Required action:
Please give again every entry exactly as it appears, setting aside the pictures.

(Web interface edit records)

● ● ● ●

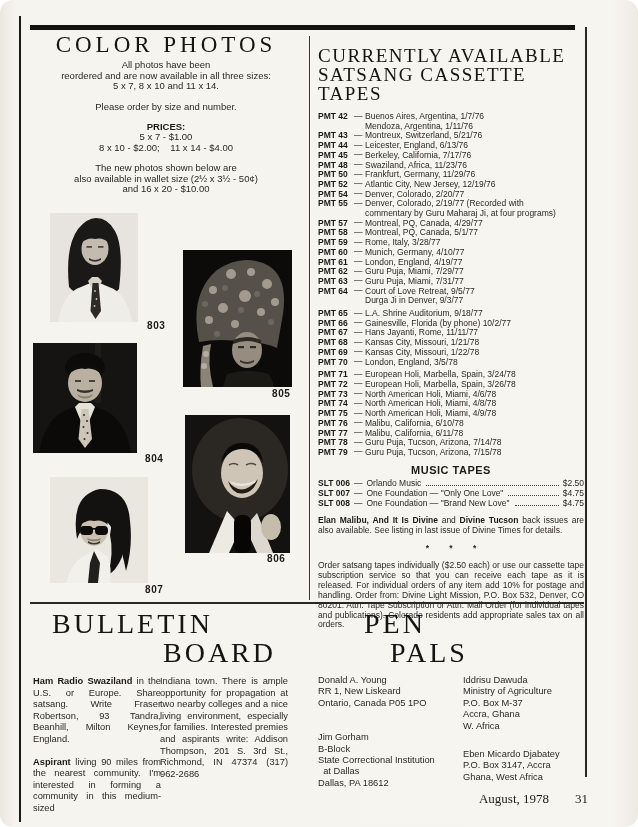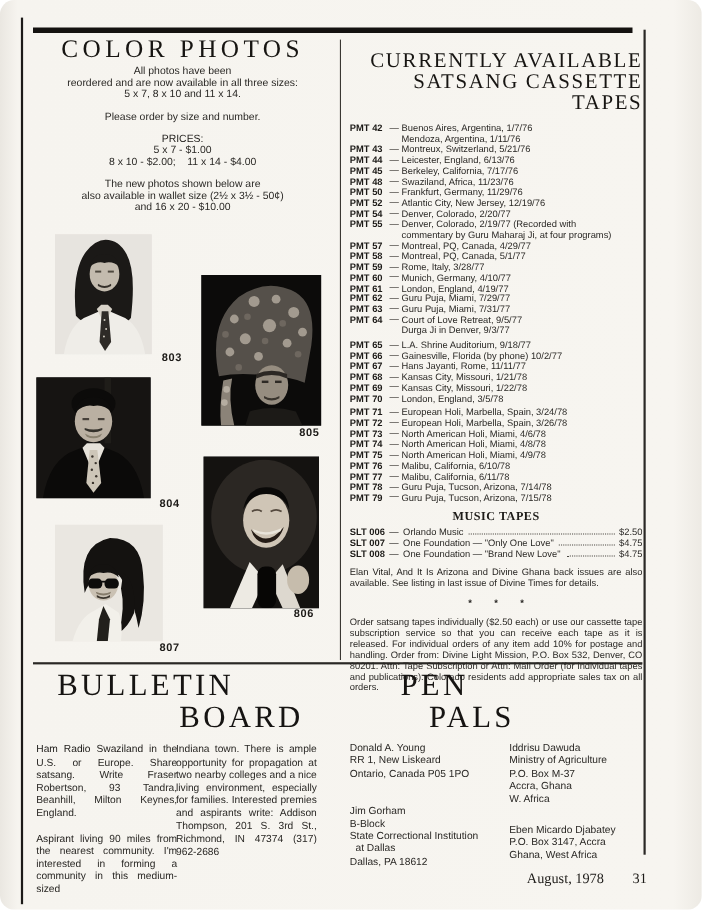--- a/index.html
+++ b/index.html
@@ -15,7 +15,7 @@
   .rule-bottom{left:30px;top:602px;width:554px;height:2px;background:#2a2825;}
   h1,h2,h3{margin:0;font-weight:normal;font-family:Liberation Serif, serif;}
   .cp-title{font-family:"Liberation Serif",serif;font-size:23px;letter-spacing:4px;color:#171512;text-align:center;}
-  .tape-title{font-family:"Liberation Serif",serif;font-size:19px;line-height:19px;letter-spacing:1.5px;color:#171512;text-align:right;}
+  .tape-title{font-family:"Liberation Serif",serif;font-size:19px;line-height:19px;letter-spacing:1.5px;color:#171512;text-align:left;}
   .big-head{font-family:"Liberation Serif",serif;font-size:28px;letter-spacing:3px;color:#161412;}
   
   .col-left-top{left:30px;top:40px;width:272px;text-align:center;font-size:9.5px;line-height:10.4px;}

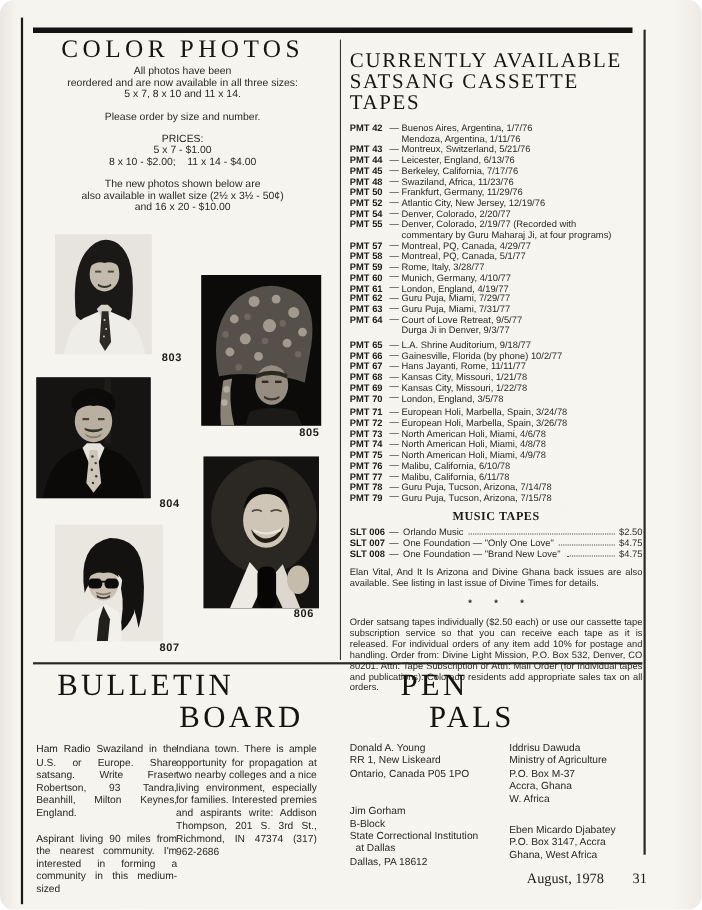--- a/index.html
+++ b/index.html
@@ -20,7 +20,7 @@
   
   .col-left-top{left:30px;top:40px;width:272px;text-align:center;font-size:9.5px;line-height:10.4px;}
   .cp-par{margin-top:10px;}
-  .b{font-weight:normal;color:#1d1b18;}
+  .b{font-weight:bold;color:#1d1b18;}
   .ln{white-space:pre;}
   
   .col-right{left:318px;top:46px;width:266px;font-size:8.5px;line-height:9.7px;}

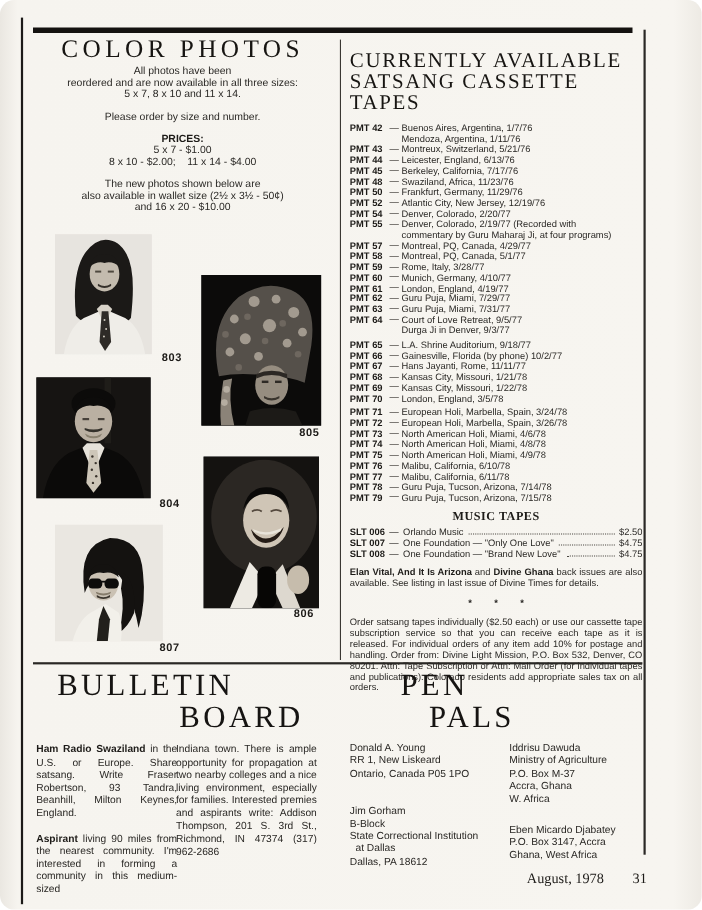--- a/index.html
+++ b/index.html
@@ -13,7 +13,7 @@
   .edge-right{left:585px;top:27px;width:2px;height:750px;background:#2a2825;}
   .col-divider{left:309px;top:36px;width:1px;height:564px;background:#3a3733;}
   .rule-bottom{left:30px;top:602px;width:554px;height:2px;background:#2a2825;}
-  h1,h2,h3{margin:0;font-weight:normal;font-family:Liberation Serif, serif;}
+  h1,h2,h3{margin:0;font-weight:normal;}
   .cp-title{font-family:"Liberation Serif",serif;font-size:23px;letter-spacing:4px;color:#171512;text-align:center;}
   .tape-title{font-family:"Liberation Serif",serif;font-size:19px;line-height:19px;letter-spacing:1.5px;color:#171512;text-align:left;}
   .big-head{font-family:"Liberation Serif",serif;font-size:28px;letter-spacing:3px;color:#161412;}

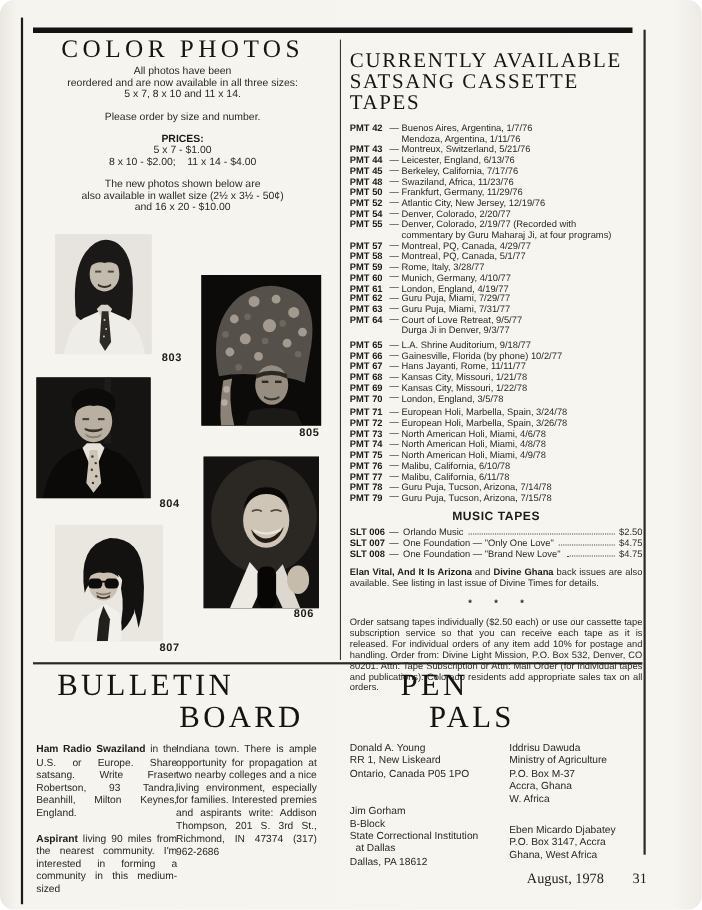--- a/index.html
+++ b/index.html
@@ -404,7 +404,7 @@
         </div>
       </div>
 
-    <p class="par"><span class="b">Elan Vital, And It Is Arizona</span><span> and </span><span class="b">Divine Ghana</span><span> back issues are also available. See listing in last issue of Divine Times for details.</span></p>
+    <p class="par"><span class="b">Elan Malibu, And It Is Divine</span><span> and </span><span class="b">Divine Ghana</span><span> back issues are also available. See listing in last issue of Divine Times for details.</span></p>
     <div class="stars">* * *</div>
     <p class="par">Order satsang tapes individually ($2.50 each) or use our cassette tape subscription service so that you can receive each tape as it is released. For individual orders of any item add 10% for postage and handling. Order from: Divine Light Mission, P.O. Box 532, Denver, CO 80201. Attn: Tape Subscription or Attn: Mail Order (for individual tapes and publications). Colorado residents add appropriate sales tax on all orders.</p>
   </section>

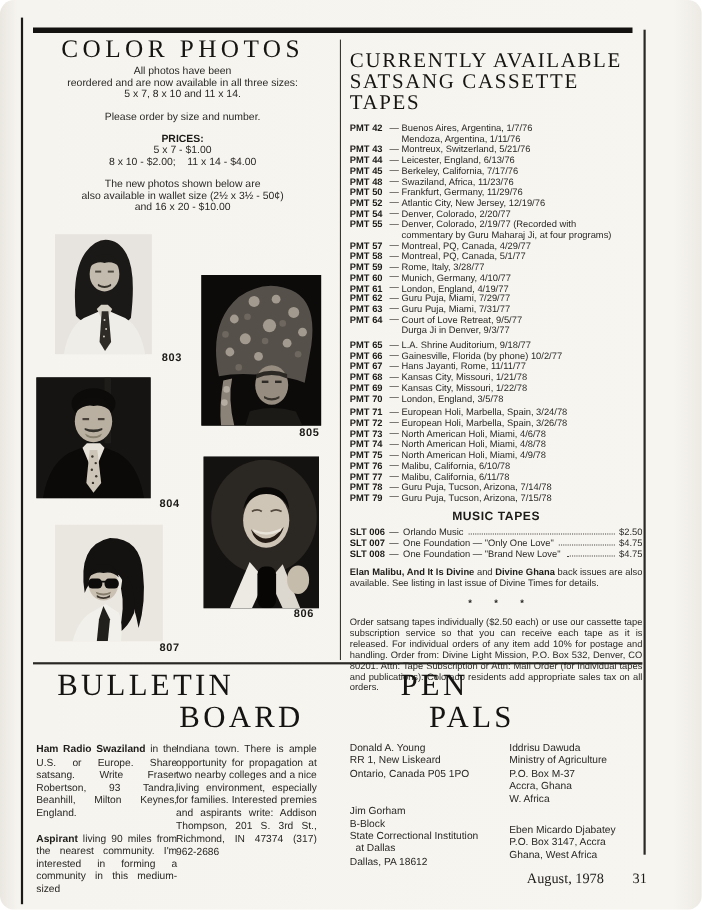--- a/index.html
+++ b/index.html
@@ -404,7 +404,7 @@
         </div>
       </div>
 
-    <p class="par"><span class="b">Elan Malibu, And It Is Divine</span><span> and </span><span class="b">Divine Ghana</span><span> back issues are also available. See listing in last issue of Divine Times for details.</span></p>
+    <p class="par"><span class="b">Elan Malibu, And It Is Divine</span><span> and </span><span class="b">Divine Tucson</span><span> back issues are also available. See listing in last issue of Divine Times for details.</span></p>
     <div class="stars">* * *</div>
     <p class="par">Order satsang tapes individually ($2.50 each) or use our cassette tape subscription service so that you can receive each tape as it is released. For individual orders of any item add 10% for postage and handling. Order from: Divine Light Mission, P.O. Box 532, Denver, CO 80201. Attn: Tape Subscription or Attn: Mail Order (for individual tapes and publications). Colorado residents add appropriate sales tax on all orders.</p>
   </section>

● ● ● ●

Result of the task:
--- a/index.html
+++ b/index.html
@@ -15,7 +15,7 @@
   .rule-bottom{left:30px;top:602px;width:554px;height:2px;background:#2a2825;}
   h1,h2,h3{margin:0;font-weight:normal;font-family:Liberation Serif, serif;}
   .cp-title{font-family:"Liberation Serif",serif;font-size:23px;letter-spacing:4px;color:#171512;text-align:center;}
-  .tape-title{font-family:"Liberation Serif",serif;font-size:19px;line-height:19px;letter-spacing:1.5px;color:#171512;text-align:right;}
+  .tape-title{font-family:"Liberation Serif",serif;font-size:19px;line-height:19px;letter-spacing:1.5px;color:#171512;text-align:left;}
   .big-head{font-family:"Liberation Serif",serif;font-size:28px;letter-spacing:3px;color:#161412;}
   
   .col-left-top{left:30px;top:40px;width:272px;text-align:center;font-size:9.5px;line-height:10.4px;}

--- a/index.html
+++ b/index.html
@@ -20,7 +20,7 @@
   
   .col-left-top{left:30px;top:40px;width:272px;text-align:center;font-size:9.5px;line-height:10.4px;}
   .cp-par{margin-top:10px;}
-  .b{font-weight:normal;color:#1d1b18;}
+  .b{font-weight:bold;color:#1d1b18;}
   .ln{white-space:pre;}
   
   .col-right{left:318px;top:46px;width:266px;font-size:8.5px;line-height:9.7px;}

--- a/index.html
+++ b/index.html
@@ -13,7 +13,7 @@
   .edge-right{left:585px;top:27px;width:2px;height:750px;background:#2a2825;}
   .col-divider{left:309px;top:36px;width:1px;height:564px;background:#3a3733;}
   .rule-bottom{left:30px;top:602px;width:554px;height:2px;background:#2a2825;}
-  h1,h2,h3{margin:0;font-weight:normal;font-family:Liberation Serif, serif;}
+  h1,h2,h3{margin:0;font-weight:normal;}
   .cp-title{font-family:"Liberation Serif",serif;font-size:23px;letter-spacing:4px;color:#171512;text-align:center;}
   .tape-title{font-family:"Liberation Serif",serif;font-size:19px;line-height:19px;letter-spacing:1.5px;color:#171512;text-align:left;}
   .big-head{font-family:"Liberation Serif",serif;font-size:28px;letter-spacing:3px;color:#161412;}

--- a/index.html
+++ b/index.html
@@ -404,7 +404,7 @@
         </div>
       </div>
 
-    <p class="par"><span class="b">Elan Vital, And It Is Arizona</span><span> and </span><span class="b">Divine Ghana</span><span> back issues are also available. See listing in last issue of Divine Times for details.</span></p>
+    <p class="par"><span class="b">Elan Malibu, And It Is Divine</span><span> and </span><span class="b">Divine Ghana</span><span> back issues are also available. See listing in last issue of Divine Times for details.</span></p>
     <div class="stars">* * *</div>
     <p class="par">Order satsang tapes individually ($2.50 each) or use our cassette tape subscription service so that you can receive each tape as it is released. For individual orders of any item add 10% for postage and handling. Order from: Divine Light Mission, P.O. Box 532, Denver, CO 80201. Attn: Tape Subscription or Attn: Mail Order (for individual tapes and publications). Colorado residents add appropriate sales tax on all orders.</p>
   </section>

--- a/index.html
+++ b/index.html
@@ -404,7 +404,7 @@
         </div>
       </div>
 
-    <p class="par"><span class="b">Elan Malibu, And It Is Divine</span><span> and </span><span class="b">Divine Ghana</span><span> back issues are also available. See listing in last issue of Divine Times for details.</span></p>
+    <p class="par"><span class="b">Elan Malibu, And It Is Divine</span><span> and </span><span class="b">Divine Tucson</span><span> back issues are also available. See listing in last issue of Divine Times for details.</span></p>
     <div class="stars">* * *</div>
     <p class="par">Order satsang tapes individually ($2.50 each) or use our cassette tape subscription service so that you can receive each tape as it is released. For individual orders of any item add 10% for postage and handling. Order from: Divine Light Mission, P.O. Box 532, Denver, CO 80201. Attn: Tape Subscription or Attn: Mail Order (for individual tapes and publications). Colorado residents add appropriate sales tax on all orders.</p>
   </section>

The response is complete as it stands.